Your body makes about 1–2 g of creatine per day from the amino acids arginine, glycine, and methionine. You also get about 1–2 g/day from dietary sources — almost entirely from meat and fish. If you're vegetarian or vegan, that second pathway is effectively zero, and it shows up in your muscle biopsies.

The Baseline Gap

Burke et al.'s 2003 study directly compared muscle creatine concentrations between vegetarian and omnivore athletes and found that vegetarians had approximately 20–30% lower baseline levels [1]. This isn't surprising — it's a straightforward consequence of eliminating the primary dietary source. But it has practical implications.

Lower baseline means more headroom. When vegetarian subjects supplemented with creatine monohydrate, they showed significantly greater increases in total muscle creatine, lean body mass, and maximal voluntary contraction compared to omnivore subjects taking the same dose [2].

Performance Implications

The performance data in vegetarian athletes is consistent with what you'd expect from the biochemistry. Shomrat et al. found that vegetarian subjects supplementing with creatine improved their anaerobic performance by a greater margin than their meat-eating counterparts [3].

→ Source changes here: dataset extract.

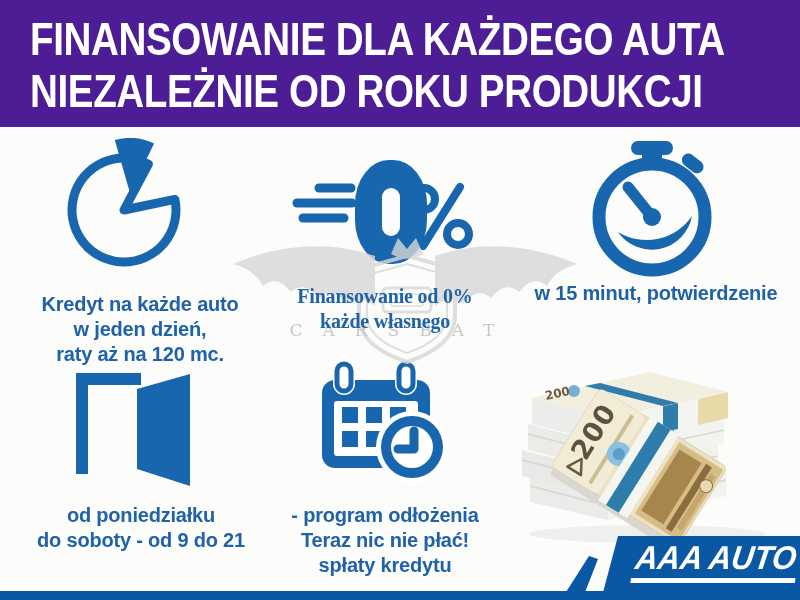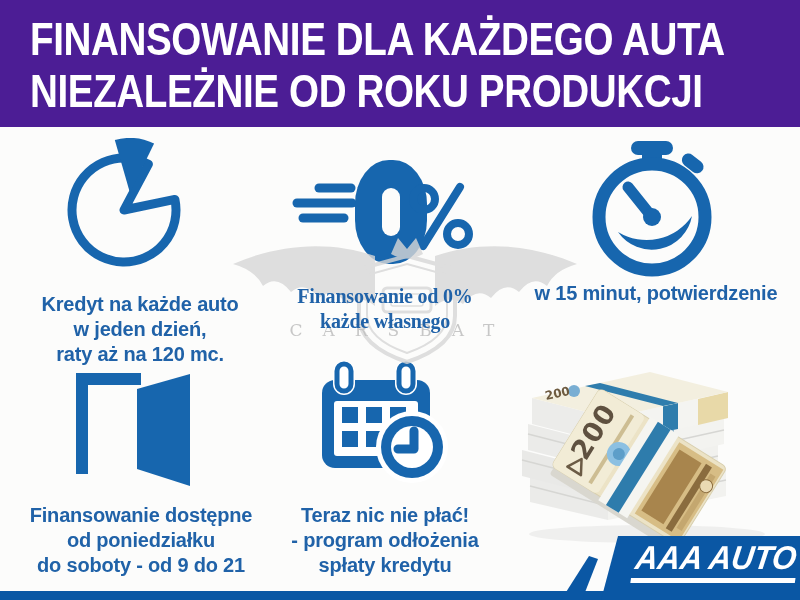"Finansowanie dostępne" div { html: <div>Finansowanie dostępne</div> -> none }
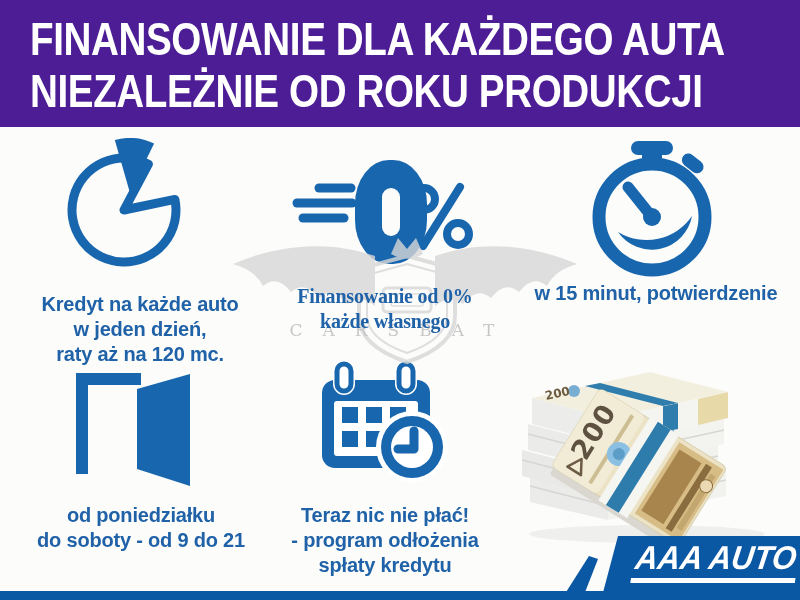"Teraz nic nie płać!" div { order: before "- program odłożenia" -> after "- program odłożenia" }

Benton and Donohoe's 2011 study extended this to cognition, finding that vegetarians showed significant improvements in memory tasks with creatine supplementation while omnivores showed no significant change [4]. This tracks with the brain bioenergetics argument: lower baseline means greater room for improvement.

Is Creatine Vegan?

A common question: is creatine monohydrate suitable for vegans? The answer is yes. Commercial creatine monohydrate is synthesized from sarcosine and cyanamide in a chemical process that involves no animal-derived ingredients [5]. It's one of the few supplements where the synthetic version is the standard version.

Dosage Considerations

Should vegetarians take more creatine than omnivores? The limited data suggests that standard doses (3–5 g/day) are still sufficient — the greater response comes from lower baseline, not from needing a higher dose [6]. That said, a loading phase may be more beneficial for vegetarians than omnivores, since the gap to close is larger.

Of all supplement recommendations for vegetarian and vegan athletes, creatine monohydrate has perhaps the strongest evidence base [7]. The biochemical rationale is clear, the research is consistent, and the risk profile is excellent.